## Instructions to follow
Give back the entire listing that follows, exactly.

-*-

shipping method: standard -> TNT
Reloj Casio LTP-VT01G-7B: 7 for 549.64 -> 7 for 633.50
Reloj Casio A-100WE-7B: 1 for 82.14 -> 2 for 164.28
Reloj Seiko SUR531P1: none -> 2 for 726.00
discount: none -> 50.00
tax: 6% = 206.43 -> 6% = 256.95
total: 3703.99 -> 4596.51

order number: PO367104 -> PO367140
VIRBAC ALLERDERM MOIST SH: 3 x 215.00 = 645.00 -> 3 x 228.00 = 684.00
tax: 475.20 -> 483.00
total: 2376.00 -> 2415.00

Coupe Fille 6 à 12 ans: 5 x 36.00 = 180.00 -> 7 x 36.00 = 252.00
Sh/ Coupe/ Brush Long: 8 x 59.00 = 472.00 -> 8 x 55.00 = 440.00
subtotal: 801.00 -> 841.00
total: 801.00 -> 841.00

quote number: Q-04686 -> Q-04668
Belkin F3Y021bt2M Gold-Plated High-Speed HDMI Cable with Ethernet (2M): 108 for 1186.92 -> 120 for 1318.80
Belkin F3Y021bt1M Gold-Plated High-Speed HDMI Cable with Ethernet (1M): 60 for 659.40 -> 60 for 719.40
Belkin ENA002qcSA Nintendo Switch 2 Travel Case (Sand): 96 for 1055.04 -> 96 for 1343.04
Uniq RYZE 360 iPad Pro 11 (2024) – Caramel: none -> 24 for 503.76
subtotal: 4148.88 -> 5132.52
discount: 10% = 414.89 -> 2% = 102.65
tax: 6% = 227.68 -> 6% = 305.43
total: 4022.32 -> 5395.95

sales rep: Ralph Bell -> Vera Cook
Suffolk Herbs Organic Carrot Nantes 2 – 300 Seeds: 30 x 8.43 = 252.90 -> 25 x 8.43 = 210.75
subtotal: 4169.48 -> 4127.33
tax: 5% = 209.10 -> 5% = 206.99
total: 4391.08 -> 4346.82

-*-

## Solution to this task
shipping method: standard -> TNT
Reloj Casio LTP-VT01G-7B: 7 for 549.64 -> 7 for 633.50
Reloj Casio A-100WE-7B: 1 for 82.14 -> 2 for 164.28
Reloj Seiko SUR531P1: none -> 2 for 726.00
discount: none -> 50.00
tax: 6% = 206.43 -> 6% = 256.95
total: 3703.99 -> 4596.51

order number: PO367104 -> PO367140
VIRBAC ALLERDERM MOIST SH: 3 x 215.00 = 645.00 -> 3 x 228.00 = 684.00
tax: 475.20 -> 483.00
total: 2376.00 -> 2415.00

Coupe Fille 6 à 12 ans: 5 x 36.00 = 180.00 -> 7 x 36.00 = 252.00
Sh/ Coupe/ Brush Long: 8 x 59.00 = 472.00 -> 8 x 55.00 = 440.00
subtotal: 801.00 -> 841.00
total: 801.00 -> 841.00

quote number: Q-04686 -> Q-04668
Belkin F3Y021bt2M Gold-Plated High-Speed HDMI Cable with Ethernet (2M): 108 for 1186.92 -> 120 for 1318.80
Belkin F3Y021bt1M Gold-Plated High-Speed HDMI Cable with Ethernet (1M): 60 for 659.40 -> 60 for 719.40
Belkin ENA002qcSA Nintendo Switch 2 Travel Case (Sand): 96 for 1055.04 -> 96 for 1343.04
Uniq RYZE 360 iPad Pro 11 (2024) – Caramel: none -> 24 for 503.76
subtotal: 4148.88 -> 5132.52
discount: 10% = 414.89 -> 2% = 102.65
tax: 6% = 227.68 -> 6% = 305.43
total: 4022.32 -> 5395.95

sales rep: Ralph Bell -> Vera Cook
Suffolk Herbs Organic Carrot Nantes 2 – 300 Seeds: 30 x 8.43 = 252.90 -> 25 x 8.43 = 210.75
subtotal: 4169.48 -> 4127.33
tax: 5% = 209.10 -> 5% = 206.99
total: 4391.08 -> 4346.82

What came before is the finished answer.